__Problem details__
Each line in the records below that has the word "goal" should be copied.

__Provided records__
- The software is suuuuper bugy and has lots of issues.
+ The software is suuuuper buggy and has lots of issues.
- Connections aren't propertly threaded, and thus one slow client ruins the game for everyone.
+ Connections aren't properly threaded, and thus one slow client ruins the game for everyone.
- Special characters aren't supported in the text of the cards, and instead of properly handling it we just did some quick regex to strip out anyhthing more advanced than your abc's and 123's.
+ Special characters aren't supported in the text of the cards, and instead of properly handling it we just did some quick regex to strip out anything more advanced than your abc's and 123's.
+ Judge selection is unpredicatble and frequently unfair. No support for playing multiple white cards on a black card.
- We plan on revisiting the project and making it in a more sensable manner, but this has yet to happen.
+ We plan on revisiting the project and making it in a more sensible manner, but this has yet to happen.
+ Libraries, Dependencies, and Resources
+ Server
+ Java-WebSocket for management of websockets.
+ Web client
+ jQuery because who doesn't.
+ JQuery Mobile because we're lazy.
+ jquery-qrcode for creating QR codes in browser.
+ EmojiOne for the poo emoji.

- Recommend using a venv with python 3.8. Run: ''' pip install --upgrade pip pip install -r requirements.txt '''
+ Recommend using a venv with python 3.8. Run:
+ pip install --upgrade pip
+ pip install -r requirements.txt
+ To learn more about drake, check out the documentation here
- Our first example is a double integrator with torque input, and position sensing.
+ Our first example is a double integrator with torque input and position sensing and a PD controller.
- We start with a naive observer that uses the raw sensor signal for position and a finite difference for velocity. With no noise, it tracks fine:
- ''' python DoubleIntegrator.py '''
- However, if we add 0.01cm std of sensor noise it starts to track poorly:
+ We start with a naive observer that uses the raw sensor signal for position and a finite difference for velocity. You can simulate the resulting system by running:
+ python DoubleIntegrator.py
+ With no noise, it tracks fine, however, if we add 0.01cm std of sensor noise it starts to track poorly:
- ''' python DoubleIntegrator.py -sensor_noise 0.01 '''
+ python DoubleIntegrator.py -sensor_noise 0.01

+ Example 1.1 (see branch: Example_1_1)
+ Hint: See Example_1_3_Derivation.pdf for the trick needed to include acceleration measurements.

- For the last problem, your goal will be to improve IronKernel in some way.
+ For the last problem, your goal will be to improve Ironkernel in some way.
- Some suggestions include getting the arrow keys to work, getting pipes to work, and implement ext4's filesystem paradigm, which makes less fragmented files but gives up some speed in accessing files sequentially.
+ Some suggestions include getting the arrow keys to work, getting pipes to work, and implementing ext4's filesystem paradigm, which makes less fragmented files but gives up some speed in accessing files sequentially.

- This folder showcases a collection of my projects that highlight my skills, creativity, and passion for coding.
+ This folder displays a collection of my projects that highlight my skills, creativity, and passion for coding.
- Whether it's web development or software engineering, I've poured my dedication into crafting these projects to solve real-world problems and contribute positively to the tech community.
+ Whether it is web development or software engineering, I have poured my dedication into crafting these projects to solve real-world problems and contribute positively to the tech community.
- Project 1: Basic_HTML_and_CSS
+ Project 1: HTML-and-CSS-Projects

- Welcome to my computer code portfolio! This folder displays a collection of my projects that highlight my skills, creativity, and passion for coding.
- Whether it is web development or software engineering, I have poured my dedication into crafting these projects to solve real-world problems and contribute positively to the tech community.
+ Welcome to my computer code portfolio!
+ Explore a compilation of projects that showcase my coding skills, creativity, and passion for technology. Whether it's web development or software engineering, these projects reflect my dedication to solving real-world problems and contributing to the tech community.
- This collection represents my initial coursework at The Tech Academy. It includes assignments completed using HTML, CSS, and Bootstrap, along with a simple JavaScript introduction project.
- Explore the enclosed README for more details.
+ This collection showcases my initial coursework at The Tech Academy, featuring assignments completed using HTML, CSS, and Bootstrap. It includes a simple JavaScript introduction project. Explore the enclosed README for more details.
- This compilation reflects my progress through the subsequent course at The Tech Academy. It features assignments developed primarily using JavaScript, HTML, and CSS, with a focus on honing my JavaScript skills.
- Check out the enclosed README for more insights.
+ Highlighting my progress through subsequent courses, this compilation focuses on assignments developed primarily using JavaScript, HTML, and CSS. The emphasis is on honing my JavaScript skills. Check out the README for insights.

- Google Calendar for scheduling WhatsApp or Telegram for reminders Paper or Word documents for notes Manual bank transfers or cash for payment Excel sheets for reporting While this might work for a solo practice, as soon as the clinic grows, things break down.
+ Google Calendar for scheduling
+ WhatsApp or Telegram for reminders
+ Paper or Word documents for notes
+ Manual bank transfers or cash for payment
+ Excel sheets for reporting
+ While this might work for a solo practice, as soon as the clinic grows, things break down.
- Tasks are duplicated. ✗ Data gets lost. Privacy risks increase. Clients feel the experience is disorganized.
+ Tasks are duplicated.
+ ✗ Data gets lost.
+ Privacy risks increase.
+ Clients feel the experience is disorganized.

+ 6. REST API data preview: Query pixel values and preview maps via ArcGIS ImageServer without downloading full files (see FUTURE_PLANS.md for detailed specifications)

__Your solution__
- For the last problem, your goal will be to improve IronKernel in some way.
+ For the last problem, your goal will be to improve Ironkernel in some way.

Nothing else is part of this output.